• _Task to complete_
Among the lines of data below, reproduce only those from the one with "border-left: 5px solid" through the one with "5 Phasor Measurement", exactly as they stand, both ends included.

=== Data ===

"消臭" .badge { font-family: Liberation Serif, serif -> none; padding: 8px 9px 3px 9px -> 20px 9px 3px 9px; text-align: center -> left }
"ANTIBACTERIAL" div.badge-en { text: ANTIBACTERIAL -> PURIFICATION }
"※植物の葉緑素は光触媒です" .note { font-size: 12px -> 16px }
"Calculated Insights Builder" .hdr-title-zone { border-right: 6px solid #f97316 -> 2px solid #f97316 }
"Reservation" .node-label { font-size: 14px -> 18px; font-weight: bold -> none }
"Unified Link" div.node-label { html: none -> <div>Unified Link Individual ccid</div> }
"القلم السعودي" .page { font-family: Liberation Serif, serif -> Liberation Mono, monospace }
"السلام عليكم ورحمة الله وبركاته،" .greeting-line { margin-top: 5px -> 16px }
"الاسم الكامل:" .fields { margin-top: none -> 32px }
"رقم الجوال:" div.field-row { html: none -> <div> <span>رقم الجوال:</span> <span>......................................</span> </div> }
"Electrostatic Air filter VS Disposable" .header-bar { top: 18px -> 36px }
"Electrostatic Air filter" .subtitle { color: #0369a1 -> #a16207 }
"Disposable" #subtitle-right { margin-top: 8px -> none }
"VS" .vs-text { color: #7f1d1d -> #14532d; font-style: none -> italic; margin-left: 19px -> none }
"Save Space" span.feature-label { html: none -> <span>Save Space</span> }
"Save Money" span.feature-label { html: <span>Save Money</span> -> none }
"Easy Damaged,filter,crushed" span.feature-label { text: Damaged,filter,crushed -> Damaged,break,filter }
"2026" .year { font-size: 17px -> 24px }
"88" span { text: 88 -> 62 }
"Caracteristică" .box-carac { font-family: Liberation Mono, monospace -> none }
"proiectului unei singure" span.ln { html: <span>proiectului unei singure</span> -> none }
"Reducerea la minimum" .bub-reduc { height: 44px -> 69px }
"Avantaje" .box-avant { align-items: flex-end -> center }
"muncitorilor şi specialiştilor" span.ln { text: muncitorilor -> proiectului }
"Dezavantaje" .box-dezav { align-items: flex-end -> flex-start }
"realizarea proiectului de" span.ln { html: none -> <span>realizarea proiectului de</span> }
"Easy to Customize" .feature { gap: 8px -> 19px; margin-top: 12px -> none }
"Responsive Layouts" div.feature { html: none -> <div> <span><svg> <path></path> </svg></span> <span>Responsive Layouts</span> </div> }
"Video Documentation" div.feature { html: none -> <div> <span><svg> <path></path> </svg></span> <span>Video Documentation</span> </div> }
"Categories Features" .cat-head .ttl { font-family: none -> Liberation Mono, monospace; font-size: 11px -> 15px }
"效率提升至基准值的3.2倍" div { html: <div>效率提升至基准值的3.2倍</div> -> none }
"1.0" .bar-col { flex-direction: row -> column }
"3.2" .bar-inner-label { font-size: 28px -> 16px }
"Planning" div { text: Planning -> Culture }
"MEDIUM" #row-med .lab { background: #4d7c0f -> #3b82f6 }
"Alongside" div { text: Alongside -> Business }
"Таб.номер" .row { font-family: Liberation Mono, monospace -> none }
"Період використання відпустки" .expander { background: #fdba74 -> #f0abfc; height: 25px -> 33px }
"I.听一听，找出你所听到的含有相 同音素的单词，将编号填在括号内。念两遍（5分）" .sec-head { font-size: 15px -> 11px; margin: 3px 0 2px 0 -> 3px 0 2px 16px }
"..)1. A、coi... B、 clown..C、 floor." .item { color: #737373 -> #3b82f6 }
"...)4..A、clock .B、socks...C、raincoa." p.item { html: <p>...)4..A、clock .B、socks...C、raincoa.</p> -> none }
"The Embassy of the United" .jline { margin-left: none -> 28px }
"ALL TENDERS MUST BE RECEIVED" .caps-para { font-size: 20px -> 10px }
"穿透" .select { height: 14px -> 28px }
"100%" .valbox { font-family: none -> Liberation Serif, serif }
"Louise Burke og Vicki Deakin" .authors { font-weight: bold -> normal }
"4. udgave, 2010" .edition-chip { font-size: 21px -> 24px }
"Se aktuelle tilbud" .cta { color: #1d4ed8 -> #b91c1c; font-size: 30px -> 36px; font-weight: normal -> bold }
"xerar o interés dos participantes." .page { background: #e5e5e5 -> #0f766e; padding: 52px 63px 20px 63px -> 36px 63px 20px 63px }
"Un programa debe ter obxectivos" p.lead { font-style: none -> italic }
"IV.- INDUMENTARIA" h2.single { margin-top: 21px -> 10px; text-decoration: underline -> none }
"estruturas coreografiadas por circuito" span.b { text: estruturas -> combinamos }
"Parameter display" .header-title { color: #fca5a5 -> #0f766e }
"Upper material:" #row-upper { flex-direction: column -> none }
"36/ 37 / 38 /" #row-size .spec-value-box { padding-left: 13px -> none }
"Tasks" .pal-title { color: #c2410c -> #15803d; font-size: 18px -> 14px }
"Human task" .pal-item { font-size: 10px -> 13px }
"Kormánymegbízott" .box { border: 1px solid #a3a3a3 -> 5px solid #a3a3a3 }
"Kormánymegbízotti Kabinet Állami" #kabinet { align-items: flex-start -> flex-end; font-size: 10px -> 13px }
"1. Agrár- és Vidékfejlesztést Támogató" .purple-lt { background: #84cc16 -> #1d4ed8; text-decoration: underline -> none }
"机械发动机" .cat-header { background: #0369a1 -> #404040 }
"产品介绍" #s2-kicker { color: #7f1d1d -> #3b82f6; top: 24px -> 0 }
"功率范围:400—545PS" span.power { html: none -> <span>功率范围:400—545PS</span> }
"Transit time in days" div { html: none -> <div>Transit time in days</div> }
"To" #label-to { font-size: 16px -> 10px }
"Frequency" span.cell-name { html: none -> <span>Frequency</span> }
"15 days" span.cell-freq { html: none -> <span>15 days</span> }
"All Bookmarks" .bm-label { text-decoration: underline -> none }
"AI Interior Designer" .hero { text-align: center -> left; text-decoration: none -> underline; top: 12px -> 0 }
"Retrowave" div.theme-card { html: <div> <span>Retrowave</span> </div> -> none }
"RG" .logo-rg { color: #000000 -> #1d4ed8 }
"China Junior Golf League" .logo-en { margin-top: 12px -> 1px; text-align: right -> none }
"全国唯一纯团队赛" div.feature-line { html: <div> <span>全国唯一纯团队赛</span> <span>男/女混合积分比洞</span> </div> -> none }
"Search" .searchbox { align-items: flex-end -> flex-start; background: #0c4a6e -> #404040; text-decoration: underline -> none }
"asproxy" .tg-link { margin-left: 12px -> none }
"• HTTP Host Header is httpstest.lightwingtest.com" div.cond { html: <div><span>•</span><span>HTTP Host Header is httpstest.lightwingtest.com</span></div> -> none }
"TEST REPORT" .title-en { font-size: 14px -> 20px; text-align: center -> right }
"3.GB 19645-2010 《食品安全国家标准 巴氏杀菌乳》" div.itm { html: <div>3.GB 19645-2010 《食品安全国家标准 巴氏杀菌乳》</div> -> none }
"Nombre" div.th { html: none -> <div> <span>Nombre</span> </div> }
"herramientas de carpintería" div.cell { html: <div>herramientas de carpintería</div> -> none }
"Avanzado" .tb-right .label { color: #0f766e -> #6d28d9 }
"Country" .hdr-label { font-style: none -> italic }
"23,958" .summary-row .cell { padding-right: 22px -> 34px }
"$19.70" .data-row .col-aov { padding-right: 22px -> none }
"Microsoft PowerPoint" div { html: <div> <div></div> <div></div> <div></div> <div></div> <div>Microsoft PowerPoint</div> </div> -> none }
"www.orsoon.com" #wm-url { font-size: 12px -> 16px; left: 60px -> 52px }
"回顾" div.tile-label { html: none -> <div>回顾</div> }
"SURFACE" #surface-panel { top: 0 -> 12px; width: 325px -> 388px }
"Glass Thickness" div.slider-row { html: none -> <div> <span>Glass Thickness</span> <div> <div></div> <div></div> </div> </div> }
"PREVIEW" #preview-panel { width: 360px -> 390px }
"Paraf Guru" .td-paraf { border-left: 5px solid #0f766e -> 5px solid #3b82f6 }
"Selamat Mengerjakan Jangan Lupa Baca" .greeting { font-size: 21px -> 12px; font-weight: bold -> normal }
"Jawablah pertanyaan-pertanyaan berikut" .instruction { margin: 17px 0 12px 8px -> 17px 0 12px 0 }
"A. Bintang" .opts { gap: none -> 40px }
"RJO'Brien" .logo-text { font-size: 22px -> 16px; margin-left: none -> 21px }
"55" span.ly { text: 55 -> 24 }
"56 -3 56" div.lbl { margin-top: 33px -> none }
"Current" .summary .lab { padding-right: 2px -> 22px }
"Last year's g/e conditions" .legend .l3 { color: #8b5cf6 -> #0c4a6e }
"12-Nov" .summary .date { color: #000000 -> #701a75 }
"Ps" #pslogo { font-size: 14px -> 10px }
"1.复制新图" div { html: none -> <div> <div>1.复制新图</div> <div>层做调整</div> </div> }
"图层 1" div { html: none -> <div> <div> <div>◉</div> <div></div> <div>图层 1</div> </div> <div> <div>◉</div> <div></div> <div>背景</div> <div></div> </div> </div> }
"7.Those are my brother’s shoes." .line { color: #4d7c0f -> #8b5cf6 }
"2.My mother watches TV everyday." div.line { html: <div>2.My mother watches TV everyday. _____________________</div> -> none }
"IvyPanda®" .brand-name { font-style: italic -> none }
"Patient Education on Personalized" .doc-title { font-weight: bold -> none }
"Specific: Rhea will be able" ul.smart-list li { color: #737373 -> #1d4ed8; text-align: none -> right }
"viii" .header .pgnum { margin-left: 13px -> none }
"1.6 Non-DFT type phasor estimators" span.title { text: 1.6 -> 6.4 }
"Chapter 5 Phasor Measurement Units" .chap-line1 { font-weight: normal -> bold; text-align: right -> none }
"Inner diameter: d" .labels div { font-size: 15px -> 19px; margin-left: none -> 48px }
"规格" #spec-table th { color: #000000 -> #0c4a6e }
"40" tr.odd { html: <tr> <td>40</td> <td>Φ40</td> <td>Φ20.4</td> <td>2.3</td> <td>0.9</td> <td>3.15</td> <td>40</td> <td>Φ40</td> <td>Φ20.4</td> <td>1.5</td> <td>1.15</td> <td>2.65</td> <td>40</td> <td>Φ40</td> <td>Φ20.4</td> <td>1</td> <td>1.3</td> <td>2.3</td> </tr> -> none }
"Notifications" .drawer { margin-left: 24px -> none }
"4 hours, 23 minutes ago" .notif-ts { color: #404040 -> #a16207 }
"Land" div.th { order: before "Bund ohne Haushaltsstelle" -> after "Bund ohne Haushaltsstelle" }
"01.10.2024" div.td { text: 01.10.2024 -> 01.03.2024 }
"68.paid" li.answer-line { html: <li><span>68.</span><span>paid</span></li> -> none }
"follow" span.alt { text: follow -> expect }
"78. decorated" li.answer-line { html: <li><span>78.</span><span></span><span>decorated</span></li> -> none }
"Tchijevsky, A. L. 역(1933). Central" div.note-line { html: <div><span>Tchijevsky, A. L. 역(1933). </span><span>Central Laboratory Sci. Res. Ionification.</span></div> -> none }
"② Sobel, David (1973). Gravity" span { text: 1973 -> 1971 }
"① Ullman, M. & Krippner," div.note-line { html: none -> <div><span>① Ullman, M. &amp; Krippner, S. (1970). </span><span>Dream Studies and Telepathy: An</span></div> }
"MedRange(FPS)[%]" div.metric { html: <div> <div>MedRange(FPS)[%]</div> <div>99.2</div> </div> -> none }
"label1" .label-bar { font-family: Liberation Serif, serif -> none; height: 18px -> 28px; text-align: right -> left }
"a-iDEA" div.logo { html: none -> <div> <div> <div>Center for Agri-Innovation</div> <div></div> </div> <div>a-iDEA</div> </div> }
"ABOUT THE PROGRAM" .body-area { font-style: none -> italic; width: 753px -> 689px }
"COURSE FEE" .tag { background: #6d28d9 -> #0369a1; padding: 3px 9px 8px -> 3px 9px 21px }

===

• _Task result_
"Paraf Guru" .td-paraf { border-left: 5px solid #0f766e -> 5px solid #3b82f6 }
"Selamat Mengerjakan Jangan Lupa Baca" .greeting { font-size: 21px -> 12px; font-weight: bold -> normal }
"Jawablah pertanyaan-pertanyaan berikut" .instruction { margin: 17px 0 12px 8px -> 17px 0 12px 0 }
"A. Bintang" .opts { gap: none -> 40px }
"RJO'Brien" .logo-text { font-size: 22px -> 16px; margin-left: none -> 21px }
"55" span.ly { text: 55 -> 24 }
"56 -3 56" div.lbl { margin-top: 33px -> none }
"Current" .summary .lab { padding-right: 2px -> 22px }
"Last year's g/e conditions" .legend .l3 { color: #8b5cf6 -> #0c4a6e }
"12-Nov" .summary .date { color: #000000 -> #701a75 }
"Ps" #pslogo { font-size: 14px -> 10px }
"1.复制新图" div { html: none -> <div> <div>1.复制新图</div> <div>层做调整</div> </div> }
"图层 1" div { html: none -> <div> <div> <div>◉</div> <div></div> <div>图层 1</div> </div> <div> <div>◉</div> <div></div> <div>背景</div> <div></div> </div> </div> }
"7.Those are my brother’s shoes." .line { color: #4d7c0f -> #8b5cf6 }
"2.My mother watches TV everyday." div.line { html: <div>2.My mother watches TV everyday. _____________________</div> -> none }
"IvyPanda®" .brand-name { font-style: italic -> none }
"Patient Education on Personalized" .doc-title { font-weight: bold -> none }
"Specific: Rhea will be able" ul.smart-list li { color: #737373 -> #1d4ed8; text-align: none -> right }
"viii" .header .pgnum { margin-left: 13px -> none }
"1.6 Non-DFT type phasor estimators" span.title { text: 1.6 -> 6.4 }
"Chapter 5 Phasor Measurement Units" .chap-line1 { font-weight: normal -> bold; text-align: right -> none }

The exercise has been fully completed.